Summary of Weeks 1-3

This project aims to develop performance analysis tooling for Bela, this will eventually include profiling and benchmarking. For the first few weeks the focus has been on setting up a developer workflow to be able to translate high-level models (PyTorch, TFLite) to the Bela platform. The initial investigations have been involving the Intermediate Representation Execution Environment from Google (GitHub - iree-org/iree: 👻). The IREE project uses MLIR (https://mlir.llvm.org/) to build an ML compiler and runtime environment for heterogeneous hardware. This tool was chosen for evaluation due to it’s flexible nature (able to provide support for both the BBB and newer archs like BBAI64 & it’s accelerators) and support for various high-level frontends.

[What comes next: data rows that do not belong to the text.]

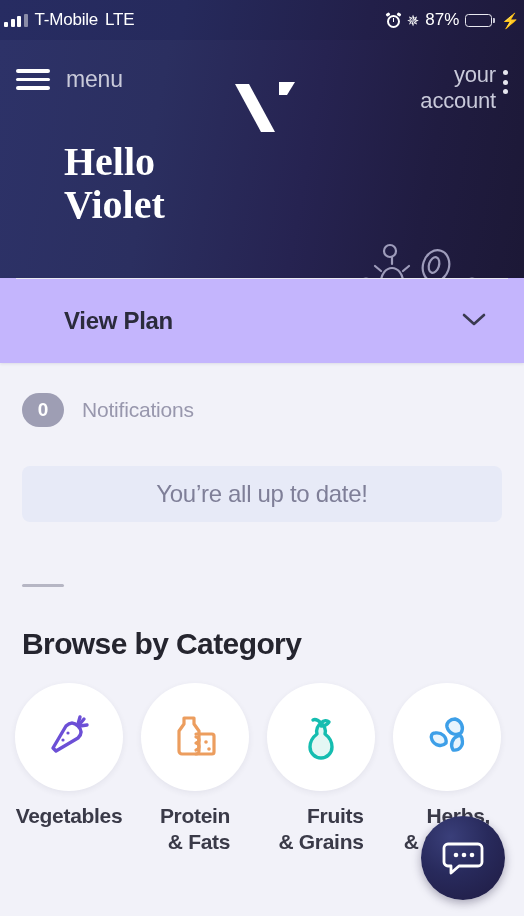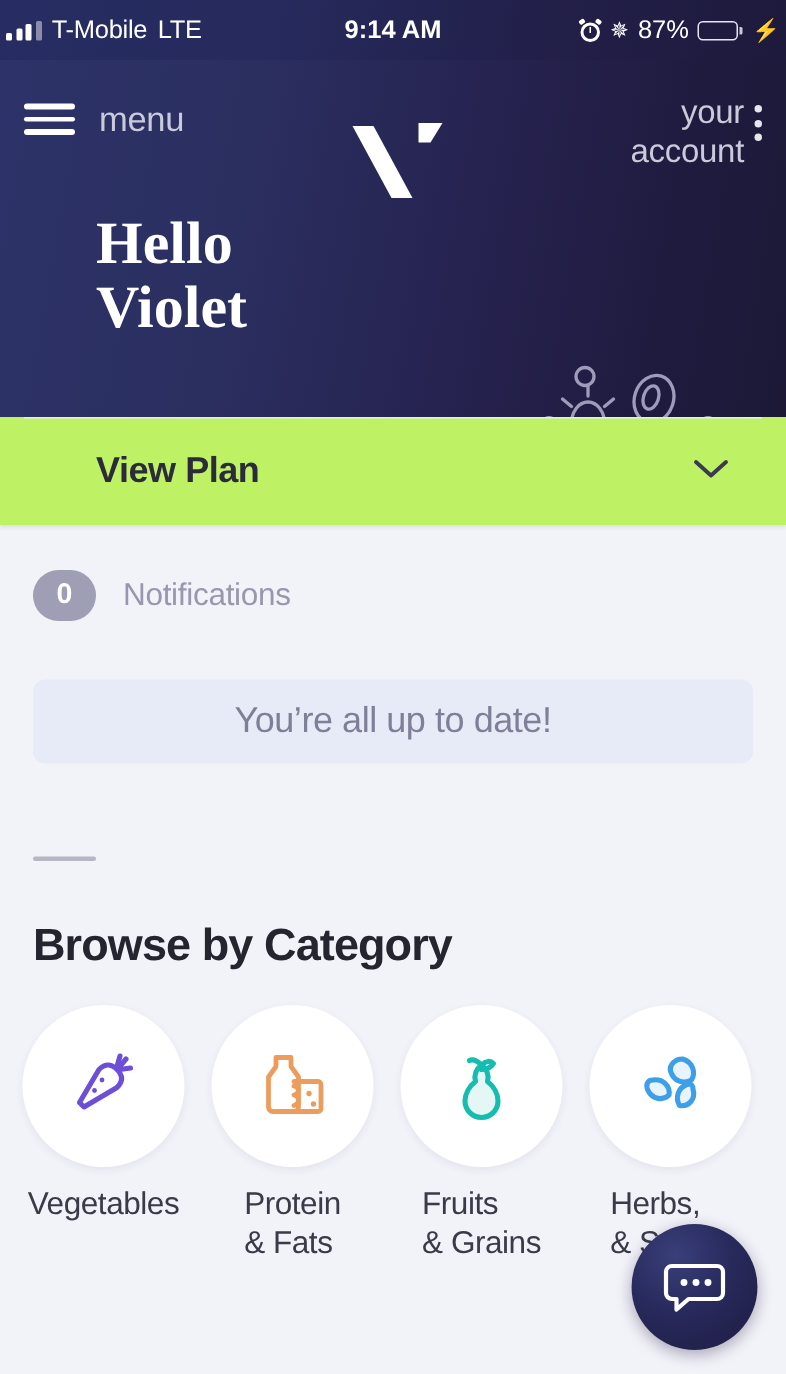"9:14 AM" div.sb-center { html: <div>9:14 AM</div> -> none }
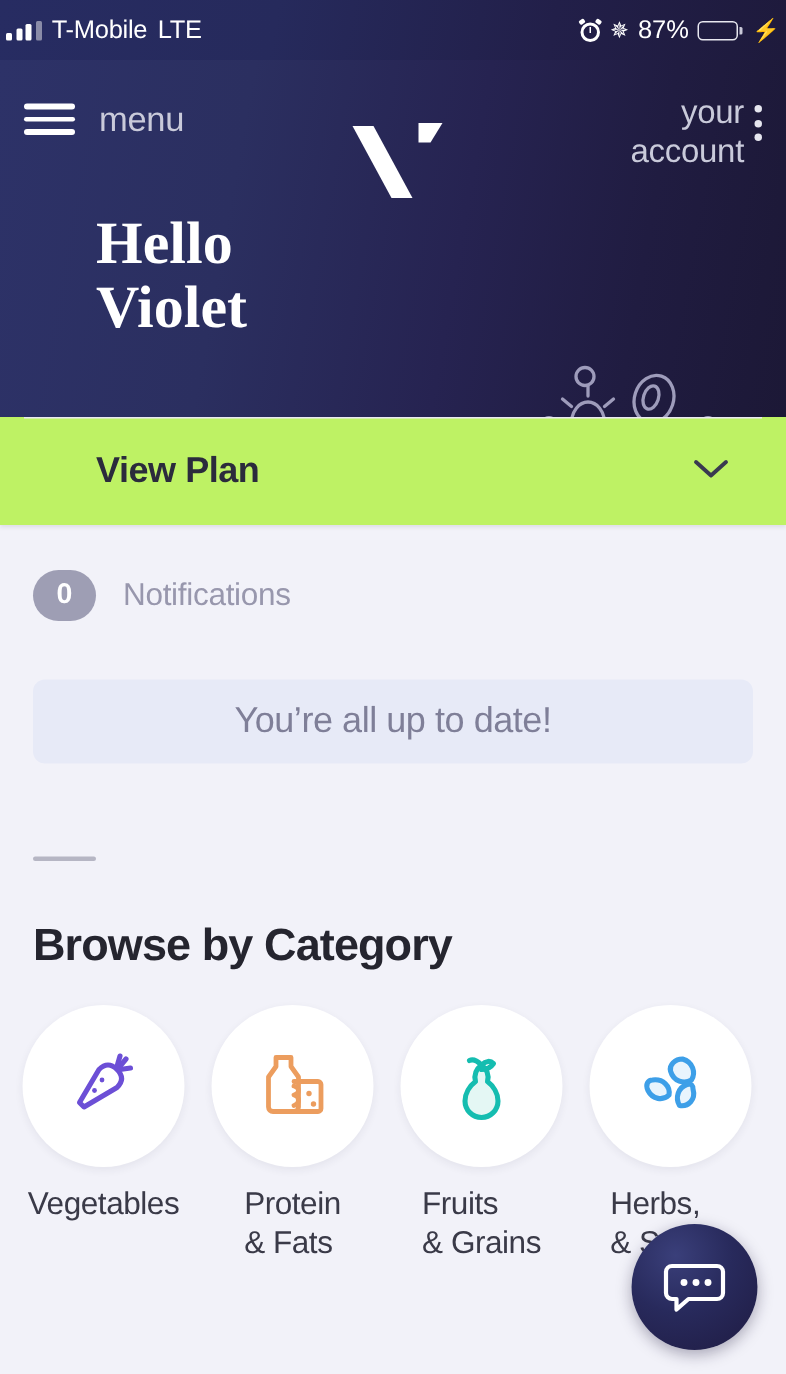"View Plan" .plan-card { background: #bef264 -> #c4b5fd; height: 72px -> 85px }
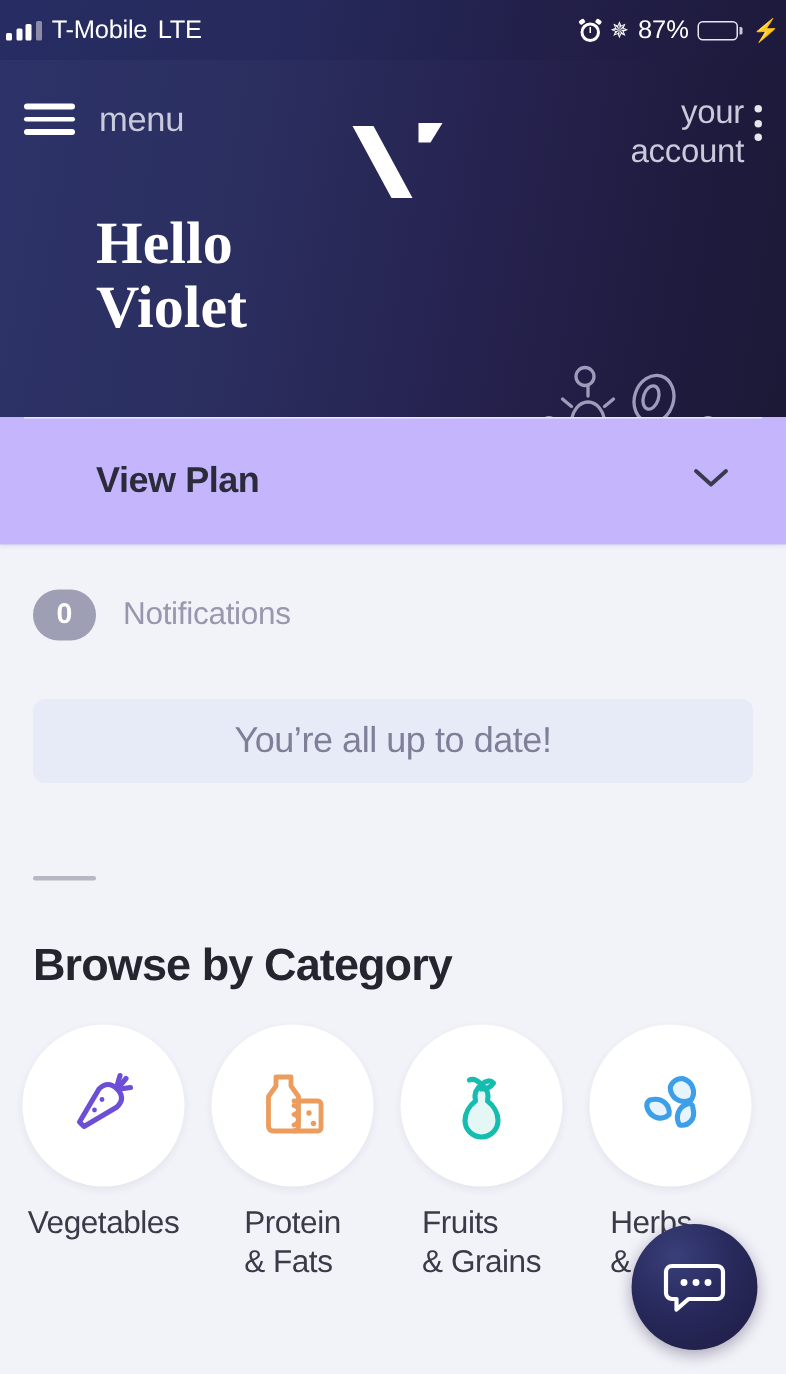"Vegetables" .cat-label { font-weight: none -> bold; text-align: left -> right }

It also has support for benchmarking using google benchmark and profiling using the Tracy profiler. The IREE runtime will be compared to other approaches so far attempted on the Bela, namely the DeepLearningForBela project, GitHub - rodrigodzf/DeepLearningForBela.

The first few weeks were used to setup a toolchain for building ML models on Bela using libtorch, TFLite and IREE, with the goal of comparing the different options.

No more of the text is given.